Leaving all pictures aside, write out the records below precisely as given.

+---+

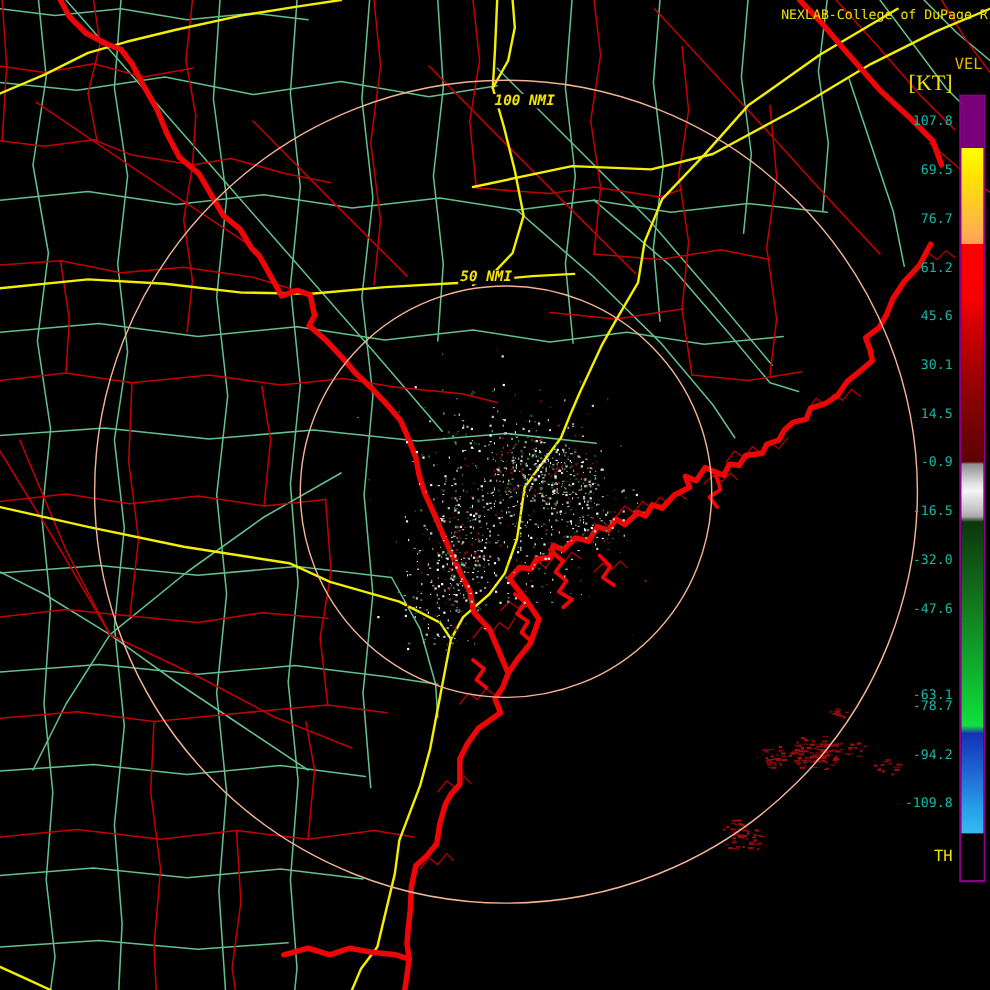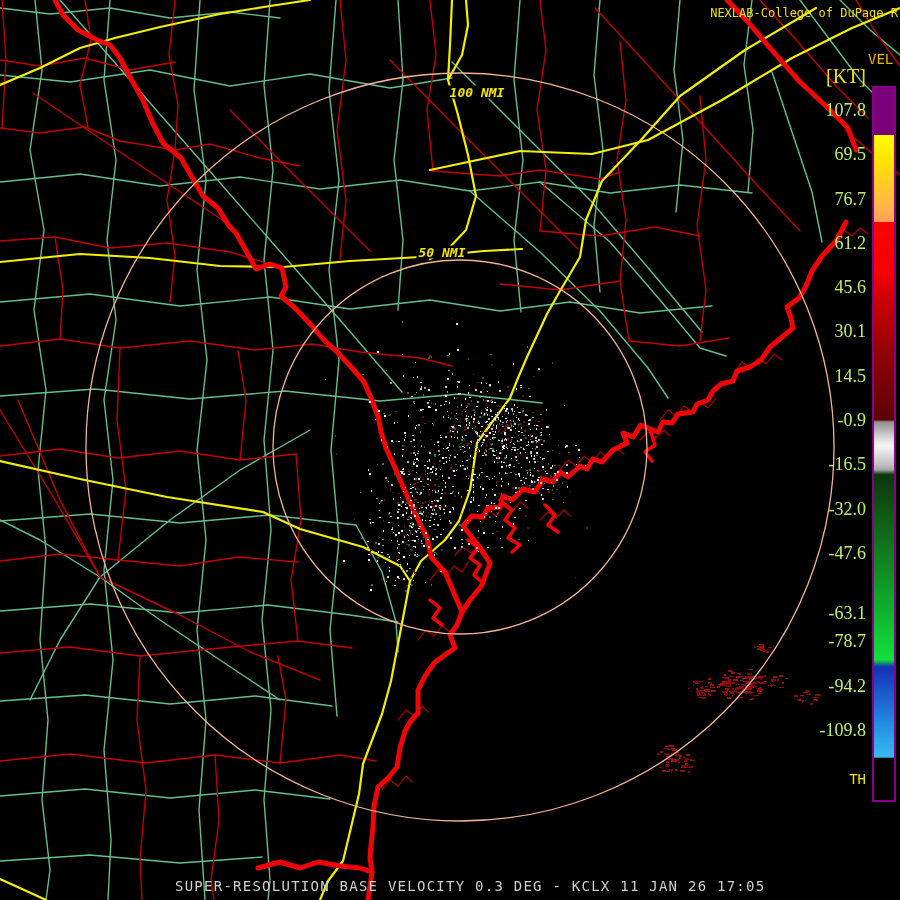--- a/index.html
+++ b/index.html
@@ -13,7 +13,7 @@
                 color:#cfcfcf;white-space:nowrap;}
   #colorbar{position:absolute;left:872px;top:86px;width:20px;height:712px;border:2px solid #8a008a;}
   #colorbar-fill{position:absolute;left:0;top:0;width:100%;height:100%;}
-  .cb-tick{position:absolute;right:34px;font-size:18px;color:#bef264;line-height:14px;white-space:nowrap;font-family:Liberation Serif, serif;}
+  .cb-tick{position:absolute;right:34px;font-size:12px;color:#14b8a6;line-height:14px;white-space:nowrap;}
   #cb-unit1{position:absolute;left:868px;top:51px;font-size:14px;color:#eab308;}
   #cb-unit2{position:absolute;right:34px;top:65px;font-size:20px;color:#f0e300;font-family:Liberation Serif, serif;}
   #cb-th{position:absolute;right:34px;top:771px;font-size:14px;color:#f0e300;}

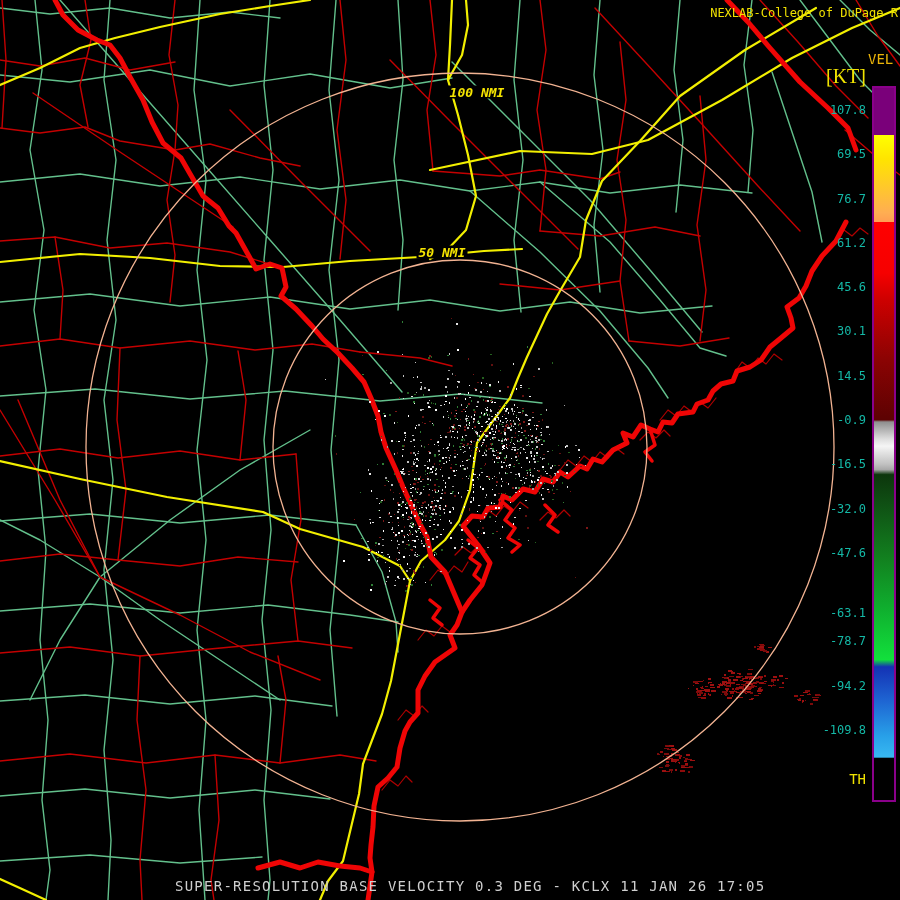--- a/index.html
+++ b/index.html
@@ -1705,7 +1705,7 @@
       <div class="cb-tick" style="top: 457.286px;">-16.5</div>
       <div class="cb-tick" style="top: 501.571px;">-32.0</div>
       <div class="cb-tick" style="top: 545.857px;">-47.6</div>
-      <div class="cb-tick" style="top: 606px;">-63.1</div>
+      <div class="cb-tick" style="top: 624px;">-63.1</div>
       <div class="cb-tick" style="top: 634.429px;">-78.7</div>
       <div class="cb-tick" style="top: 678.714px;">-94.2</div>
       <div class="cb-tick" style="top: 723px;">-109.8</div>

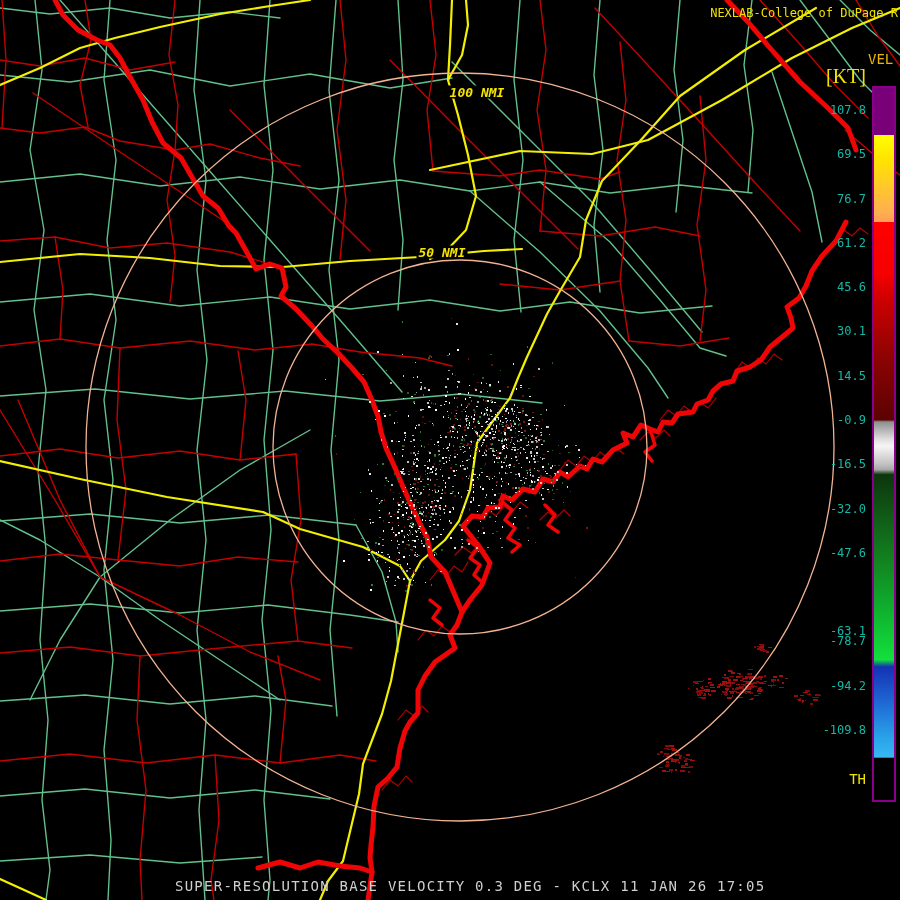--- a/index.html
+++ b/index.html
@@ -1712,7 +1712,6 @@
     </div>
   <div id="cb-th">TH</div>
 
-  <div id="footer-title">SUPER-RESOLUTION BASE VELOCITY 0.3 DEG - KCLX 11 JAN 26 17:05</div>
 </div>
 
 </body></html>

+---+

> **Written answer**:
--- a/index.html
+++ b/index.html
@@ -13,7 +13,7 @@
                 color:#cfcfcf;white-space:nowrap;}
   #colorbar{position:absolute;left:872px;top:86px;width:20px;height:712px;border:2px solid #8a008a;}
   #colorbar-fill{position:absolute;left:0;top:0;width:100%;height:100%;}
-  .cb-tick{position:absolute;right:34px;font-size:18px;color:#bef264;line-height:14px;white-space:nowrap;font-family:Liberation Serif, serif;}
+  .cb-tick{position:absolute;right:34px;font-size:12px;color:#14b8a6;line-height:14px;white-space:nowrap;}
   #cb-unit1{position:absolute;left:868px;top:51px;font-size:14px;color:#eab308;}
   #cb-unit2{position:absolute;right:34px;top:65px;font-size:20px;color:#f0e300;font-family:Liberation Serif, serif;}
   #cb-th{position:absolute;right:34px;top:771px;font-size:14px;color:#f0e300;}

--- a/index.html
+++ b/index.html
@@ -1705,7 +1705,7 @@
       <div class="cb-tick" style="top: 457.286px;">-16.5</div>
       <div class="cb-tick" style="top: 501.571px;">-32.0</div>
       <div class="cb-tick" style="top: 545.857px;">-47.6</div>
-      <div class="cb-tick" style="top: 606px;">-63.1</div>
+      <div class="cb-tick" style="top: 624px;">-63.1</div>
       <div class="cb-tick" style="top: 634.429px;">-78.7</div>
       <div class="cb-tick" style="top: 678.714px;">-94.2</div>
       <div class="cb-tick" style="top: 723px;">-109.8</div>

--- a/index.html
+++ b/index.html
@@ -1712,7 +1712,6 @@
     </div>
   <div id="cb-th">TH</div>
 
-  <div id="footer-title">SUPER-RESOLUTION BASE VELOCITY 0.3 DEG - KCLX 11 JAN 26 17:05</div>
 </div>
 
 </body></html>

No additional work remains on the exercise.